● **Work instructions**
Reproduce exactly the lines from the start of the records through the line containing "- 42.56€ IVA Incluido REGALA ESTE", both included. Leave the pictures out.

===== Exercise materials

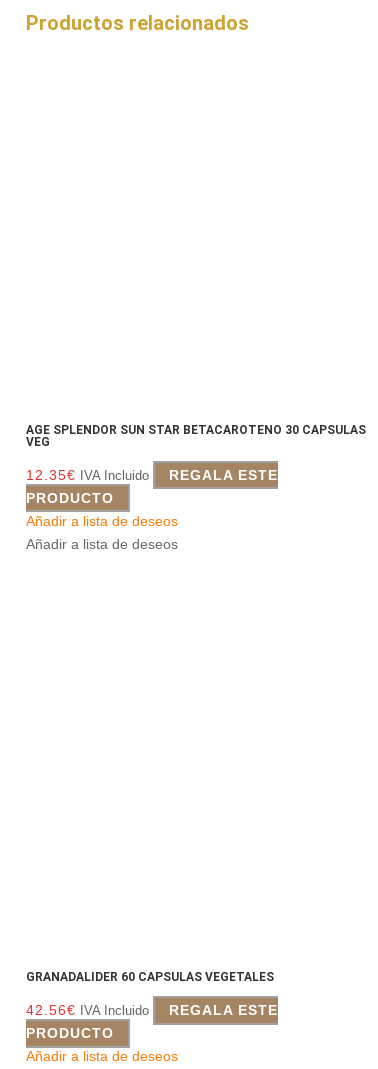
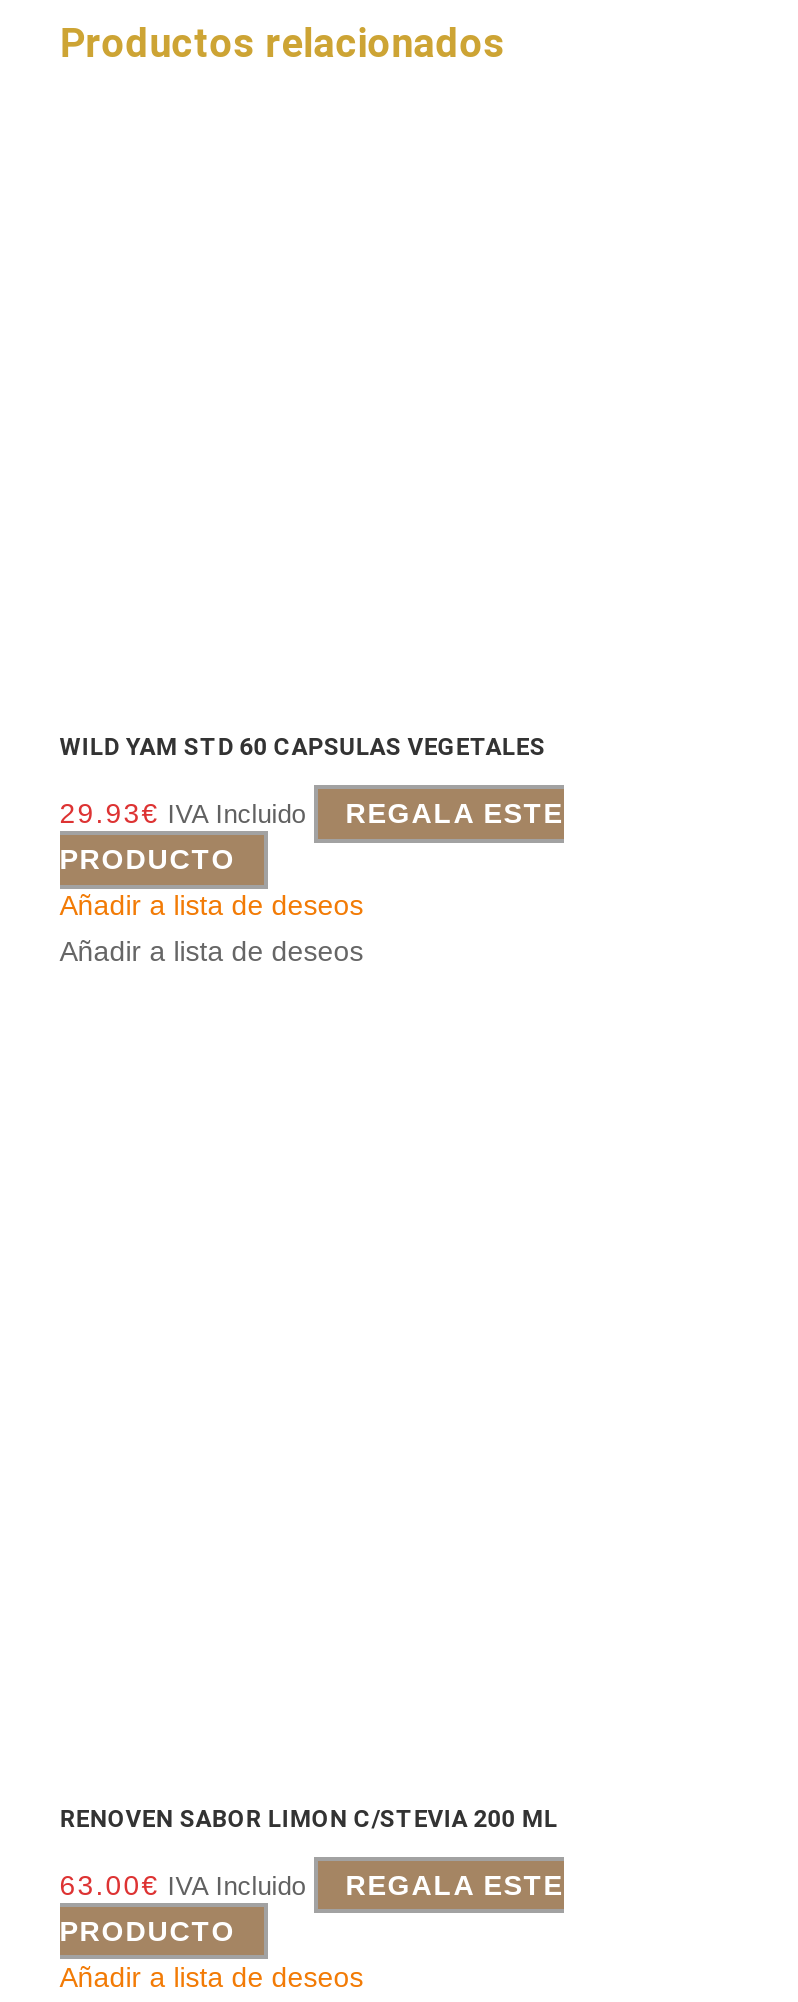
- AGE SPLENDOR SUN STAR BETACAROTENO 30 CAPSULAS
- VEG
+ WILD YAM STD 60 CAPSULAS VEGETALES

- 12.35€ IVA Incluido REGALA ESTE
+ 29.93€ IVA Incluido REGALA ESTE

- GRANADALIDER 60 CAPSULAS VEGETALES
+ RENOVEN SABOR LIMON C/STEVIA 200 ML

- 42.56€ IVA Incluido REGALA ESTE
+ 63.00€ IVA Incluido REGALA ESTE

==========

● **The answer**
- AGE SPLENDOR SUN STAR BETACAROTENO 30 CAPSULAS
- VEG
+ WILD YAM STD 60 CAPSULAS VEGETALES

- 12.35€ IVA Incluido REGALA ESTE
+ 29.93€ IVA Incluido REGALA ESTE

- GRANADALIDER 60 CAPSULAS VEGETALES
+ RENOVEN SABOR LIMON C/STEVIA 200 ML

- 42.56€ IVA Incluido REGALA ESTE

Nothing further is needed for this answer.